(Modification records)
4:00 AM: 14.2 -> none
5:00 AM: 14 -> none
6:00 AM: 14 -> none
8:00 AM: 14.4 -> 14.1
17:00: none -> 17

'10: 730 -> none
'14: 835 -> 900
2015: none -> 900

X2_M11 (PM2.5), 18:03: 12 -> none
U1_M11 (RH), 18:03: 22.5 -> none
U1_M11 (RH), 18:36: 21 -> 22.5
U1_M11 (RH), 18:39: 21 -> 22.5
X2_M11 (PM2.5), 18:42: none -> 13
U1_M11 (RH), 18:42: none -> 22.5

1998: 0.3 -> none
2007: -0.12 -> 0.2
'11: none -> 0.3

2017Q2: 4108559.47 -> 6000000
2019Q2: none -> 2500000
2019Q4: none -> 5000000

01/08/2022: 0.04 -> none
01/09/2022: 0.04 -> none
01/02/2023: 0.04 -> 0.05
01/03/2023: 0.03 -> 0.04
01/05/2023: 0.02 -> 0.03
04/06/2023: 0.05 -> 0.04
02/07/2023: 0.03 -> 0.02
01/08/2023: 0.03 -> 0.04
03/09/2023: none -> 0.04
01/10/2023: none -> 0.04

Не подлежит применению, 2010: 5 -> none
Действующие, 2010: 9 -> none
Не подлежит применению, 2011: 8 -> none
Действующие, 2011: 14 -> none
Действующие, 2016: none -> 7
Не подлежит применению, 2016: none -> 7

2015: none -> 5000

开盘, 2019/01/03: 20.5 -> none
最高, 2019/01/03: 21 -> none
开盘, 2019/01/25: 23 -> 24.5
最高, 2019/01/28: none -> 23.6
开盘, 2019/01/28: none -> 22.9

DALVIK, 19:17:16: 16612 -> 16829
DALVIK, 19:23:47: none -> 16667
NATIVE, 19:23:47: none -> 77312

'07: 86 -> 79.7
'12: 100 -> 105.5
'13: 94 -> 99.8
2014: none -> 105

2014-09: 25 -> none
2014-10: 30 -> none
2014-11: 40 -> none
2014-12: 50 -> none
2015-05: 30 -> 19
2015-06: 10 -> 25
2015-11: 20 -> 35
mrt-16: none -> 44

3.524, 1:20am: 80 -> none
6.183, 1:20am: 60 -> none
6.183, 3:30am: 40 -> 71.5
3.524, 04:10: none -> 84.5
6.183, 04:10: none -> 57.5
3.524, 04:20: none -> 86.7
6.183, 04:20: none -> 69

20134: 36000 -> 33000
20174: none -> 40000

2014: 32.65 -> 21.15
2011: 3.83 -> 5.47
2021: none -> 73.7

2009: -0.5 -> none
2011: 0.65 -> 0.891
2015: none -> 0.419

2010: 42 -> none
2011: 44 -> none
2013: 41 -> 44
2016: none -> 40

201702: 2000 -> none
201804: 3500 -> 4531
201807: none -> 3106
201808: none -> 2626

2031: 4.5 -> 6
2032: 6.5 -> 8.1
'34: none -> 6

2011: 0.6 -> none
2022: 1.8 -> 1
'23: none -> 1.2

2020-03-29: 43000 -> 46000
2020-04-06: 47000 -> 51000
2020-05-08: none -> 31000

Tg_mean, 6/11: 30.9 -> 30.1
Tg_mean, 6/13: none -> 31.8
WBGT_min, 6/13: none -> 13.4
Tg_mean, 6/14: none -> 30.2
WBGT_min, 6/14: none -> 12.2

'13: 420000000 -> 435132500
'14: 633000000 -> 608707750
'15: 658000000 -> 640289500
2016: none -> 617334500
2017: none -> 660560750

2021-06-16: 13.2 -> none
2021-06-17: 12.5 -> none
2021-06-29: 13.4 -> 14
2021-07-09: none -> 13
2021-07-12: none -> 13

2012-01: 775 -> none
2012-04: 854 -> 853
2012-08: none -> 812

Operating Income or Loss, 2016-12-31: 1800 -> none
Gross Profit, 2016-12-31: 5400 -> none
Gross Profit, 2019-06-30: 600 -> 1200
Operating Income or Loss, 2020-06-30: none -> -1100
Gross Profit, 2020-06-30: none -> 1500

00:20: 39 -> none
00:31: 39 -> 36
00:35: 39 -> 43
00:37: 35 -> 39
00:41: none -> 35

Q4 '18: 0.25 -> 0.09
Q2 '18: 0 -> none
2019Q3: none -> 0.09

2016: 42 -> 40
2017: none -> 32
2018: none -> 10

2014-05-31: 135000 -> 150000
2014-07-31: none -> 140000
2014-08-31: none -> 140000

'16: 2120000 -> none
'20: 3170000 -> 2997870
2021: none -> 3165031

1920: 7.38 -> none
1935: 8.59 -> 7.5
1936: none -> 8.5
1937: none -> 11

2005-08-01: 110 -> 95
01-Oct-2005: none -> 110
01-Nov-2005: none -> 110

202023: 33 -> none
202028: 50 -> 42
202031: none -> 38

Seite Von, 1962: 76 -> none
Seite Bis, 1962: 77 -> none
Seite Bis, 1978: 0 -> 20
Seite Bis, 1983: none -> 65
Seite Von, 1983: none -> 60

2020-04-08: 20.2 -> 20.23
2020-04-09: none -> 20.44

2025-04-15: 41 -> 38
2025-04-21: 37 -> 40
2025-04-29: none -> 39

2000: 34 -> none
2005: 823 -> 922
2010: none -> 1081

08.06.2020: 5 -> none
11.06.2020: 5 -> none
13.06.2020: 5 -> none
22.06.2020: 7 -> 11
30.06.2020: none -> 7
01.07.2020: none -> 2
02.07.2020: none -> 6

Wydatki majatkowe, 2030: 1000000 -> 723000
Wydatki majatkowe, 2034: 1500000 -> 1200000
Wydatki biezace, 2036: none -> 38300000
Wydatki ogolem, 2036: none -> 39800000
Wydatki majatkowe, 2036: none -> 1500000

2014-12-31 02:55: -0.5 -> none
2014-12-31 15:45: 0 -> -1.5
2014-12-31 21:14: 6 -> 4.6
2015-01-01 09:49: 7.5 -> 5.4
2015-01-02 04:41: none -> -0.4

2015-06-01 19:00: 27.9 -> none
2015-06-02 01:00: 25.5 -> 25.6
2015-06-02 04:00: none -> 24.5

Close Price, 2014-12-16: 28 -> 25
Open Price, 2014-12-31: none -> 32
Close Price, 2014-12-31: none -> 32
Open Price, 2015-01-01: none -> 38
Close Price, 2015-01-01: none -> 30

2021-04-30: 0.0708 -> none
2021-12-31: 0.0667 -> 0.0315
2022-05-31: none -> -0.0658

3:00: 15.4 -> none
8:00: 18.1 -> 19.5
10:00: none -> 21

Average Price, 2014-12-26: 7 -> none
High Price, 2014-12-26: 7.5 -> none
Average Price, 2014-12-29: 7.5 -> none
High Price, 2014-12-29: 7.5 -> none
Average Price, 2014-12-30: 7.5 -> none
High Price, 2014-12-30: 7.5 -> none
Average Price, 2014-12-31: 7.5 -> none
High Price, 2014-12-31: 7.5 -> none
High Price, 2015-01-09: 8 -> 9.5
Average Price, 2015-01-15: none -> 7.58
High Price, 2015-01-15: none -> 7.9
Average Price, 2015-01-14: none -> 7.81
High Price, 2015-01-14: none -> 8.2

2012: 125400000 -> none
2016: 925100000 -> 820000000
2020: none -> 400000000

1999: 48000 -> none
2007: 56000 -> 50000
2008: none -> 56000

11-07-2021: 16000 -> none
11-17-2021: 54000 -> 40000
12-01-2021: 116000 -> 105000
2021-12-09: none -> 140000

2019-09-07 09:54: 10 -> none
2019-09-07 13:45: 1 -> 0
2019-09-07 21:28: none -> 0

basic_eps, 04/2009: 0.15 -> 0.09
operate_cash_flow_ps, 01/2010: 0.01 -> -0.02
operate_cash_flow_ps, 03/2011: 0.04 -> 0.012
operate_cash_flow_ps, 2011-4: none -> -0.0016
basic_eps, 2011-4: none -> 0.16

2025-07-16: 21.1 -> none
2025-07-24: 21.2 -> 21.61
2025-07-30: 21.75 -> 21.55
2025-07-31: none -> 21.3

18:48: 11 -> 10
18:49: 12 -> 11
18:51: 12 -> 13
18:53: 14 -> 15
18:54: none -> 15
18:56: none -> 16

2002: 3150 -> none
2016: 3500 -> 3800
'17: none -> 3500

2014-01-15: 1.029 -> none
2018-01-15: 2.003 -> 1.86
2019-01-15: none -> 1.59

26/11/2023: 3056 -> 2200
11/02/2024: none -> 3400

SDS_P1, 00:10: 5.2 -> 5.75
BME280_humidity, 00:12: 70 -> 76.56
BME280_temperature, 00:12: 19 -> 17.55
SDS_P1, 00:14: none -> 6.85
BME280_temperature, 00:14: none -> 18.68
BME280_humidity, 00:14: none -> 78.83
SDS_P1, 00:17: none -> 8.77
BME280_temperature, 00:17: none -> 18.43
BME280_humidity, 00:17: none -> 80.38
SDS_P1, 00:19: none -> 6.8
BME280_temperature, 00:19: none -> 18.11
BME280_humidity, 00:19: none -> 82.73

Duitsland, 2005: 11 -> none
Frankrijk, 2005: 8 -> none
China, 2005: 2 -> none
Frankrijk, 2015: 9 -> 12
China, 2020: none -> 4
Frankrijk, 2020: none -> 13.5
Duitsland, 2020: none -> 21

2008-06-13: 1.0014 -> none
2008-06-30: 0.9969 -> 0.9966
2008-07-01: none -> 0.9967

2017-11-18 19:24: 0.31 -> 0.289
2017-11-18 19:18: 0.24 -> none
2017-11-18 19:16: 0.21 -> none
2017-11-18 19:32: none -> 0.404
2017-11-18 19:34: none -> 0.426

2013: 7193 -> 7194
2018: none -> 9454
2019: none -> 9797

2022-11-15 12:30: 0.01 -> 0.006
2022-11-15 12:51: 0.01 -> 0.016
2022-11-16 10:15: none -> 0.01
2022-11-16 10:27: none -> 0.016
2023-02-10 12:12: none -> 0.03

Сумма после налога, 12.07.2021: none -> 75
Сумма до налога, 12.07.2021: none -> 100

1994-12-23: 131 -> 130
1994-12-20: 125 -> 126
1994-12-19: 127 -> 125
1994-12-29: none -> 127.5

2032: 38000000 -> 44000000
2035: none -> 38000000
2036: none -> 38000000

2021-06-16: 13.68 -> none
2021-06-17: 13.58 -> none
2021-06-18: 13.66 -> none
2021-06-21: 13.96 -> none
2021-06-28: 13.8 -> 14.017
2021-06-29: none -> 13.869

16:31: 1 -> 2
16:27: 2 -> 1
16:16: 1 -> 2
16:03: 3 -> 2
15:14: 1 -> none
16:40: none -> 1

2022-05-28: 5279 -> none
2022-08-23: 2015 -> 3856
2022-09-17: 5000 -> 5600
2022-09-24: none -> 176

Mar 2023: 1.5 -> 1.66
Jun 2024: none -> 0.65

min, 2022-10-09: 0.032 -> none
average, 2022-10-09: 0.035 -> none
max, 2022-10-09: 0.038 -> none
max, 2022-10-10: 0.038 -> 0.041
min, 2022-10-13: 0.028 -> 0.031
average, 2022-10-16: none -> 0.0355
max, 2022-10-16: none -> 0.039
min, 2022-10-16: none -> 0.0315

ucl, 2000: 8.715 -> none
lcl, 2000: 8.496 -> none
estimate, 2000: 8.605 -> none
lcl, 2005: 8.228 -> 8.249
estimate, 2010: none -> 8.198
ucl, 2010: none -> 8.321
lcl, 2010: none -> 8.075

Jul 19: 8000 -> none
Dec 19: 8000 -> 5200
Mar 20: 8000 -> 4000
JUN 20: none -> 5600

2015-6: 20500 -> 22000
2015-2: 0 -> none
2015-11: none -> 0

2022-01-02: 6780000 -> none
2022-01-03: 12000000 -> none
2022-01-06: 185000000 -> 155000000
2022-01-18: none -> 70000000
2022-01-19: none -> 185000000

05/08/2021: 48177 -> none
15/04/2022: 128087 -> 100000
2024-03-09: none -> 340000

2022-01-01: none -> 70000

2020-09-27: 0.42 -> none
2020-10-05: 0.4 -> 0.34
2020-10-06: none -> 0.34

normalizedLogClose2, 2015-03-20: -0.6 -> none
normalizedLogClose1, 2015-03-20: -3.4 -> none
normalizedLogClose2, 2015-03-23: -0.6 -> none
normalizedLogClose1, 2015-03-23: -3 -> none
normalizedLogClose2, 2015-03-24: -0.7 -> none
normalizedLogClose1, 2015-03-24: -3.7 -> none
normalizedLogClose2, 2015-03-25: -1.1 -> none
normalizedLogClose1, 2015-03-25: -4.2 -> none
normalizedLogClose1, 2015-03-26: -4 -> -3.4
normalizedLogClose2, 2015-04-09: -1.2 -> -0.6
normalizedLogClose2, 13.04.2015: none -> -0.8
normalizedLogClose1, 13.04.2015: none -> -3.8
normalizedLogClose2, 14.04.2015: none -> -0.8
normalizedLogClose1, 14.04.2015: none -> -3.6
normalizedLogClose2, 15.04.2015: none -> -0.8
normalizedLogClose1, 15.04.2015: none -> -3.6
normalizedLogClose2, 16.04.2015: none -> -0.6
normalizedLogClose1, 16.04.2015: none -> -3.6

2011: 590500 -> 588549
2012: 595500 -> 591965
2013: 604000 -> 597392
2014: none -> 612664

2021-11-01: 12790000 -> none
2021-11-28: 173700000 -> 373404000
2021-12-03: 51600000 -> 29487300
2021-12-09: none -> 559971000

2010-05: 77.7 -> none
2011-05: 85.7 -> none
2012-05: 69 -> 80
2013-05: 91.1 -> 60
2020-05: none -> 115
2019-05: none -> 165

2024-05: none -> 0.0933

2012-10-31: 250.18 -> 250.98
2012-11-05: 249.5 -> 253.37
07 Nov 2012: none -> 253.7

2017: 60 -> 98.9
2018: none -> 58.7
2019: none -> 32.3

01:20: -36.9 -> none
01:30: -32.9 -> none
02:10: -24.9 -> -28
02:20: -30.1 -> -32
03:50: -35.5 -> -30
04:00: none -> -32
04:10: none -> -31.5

**Problem:** Give again exactly, and only, the lines above starting at the one with "Operating Income or Loss, 2020-06-30: none" and ending at the one with "2005-08-01: 110 -> 95".

**Your solution:**
Operating Income or Loss, 2020-06-30: none -> -1100
Gross Profit, 2020-06-30: none -> 1500

00:20: 39 -> none
00:31: 39 -> 36
00:35: 39 -> 43
00:37: 35 -> 39
00:41: none -> 35

Q4 '18: 0.25 -> 0.09
Q2 '18: 0 -> none
2019Q3: none -> 0.09

2016: 42 -> 40
2017: none -> 32
2018: none -> 10

2014-05-31: 135000 -> 150000
2014-07-31: none -> 140000
2014-08-31: none -> 140000

'16: 2120000 -> none
'20: 3170000 -> 2997870
2021: none -> 3165031

1920: 7.38 -> none
1935: 8.59 -> 7.5
1936: none -> 8.5
1937: none -> 11

2005-08-01: 110 -> 95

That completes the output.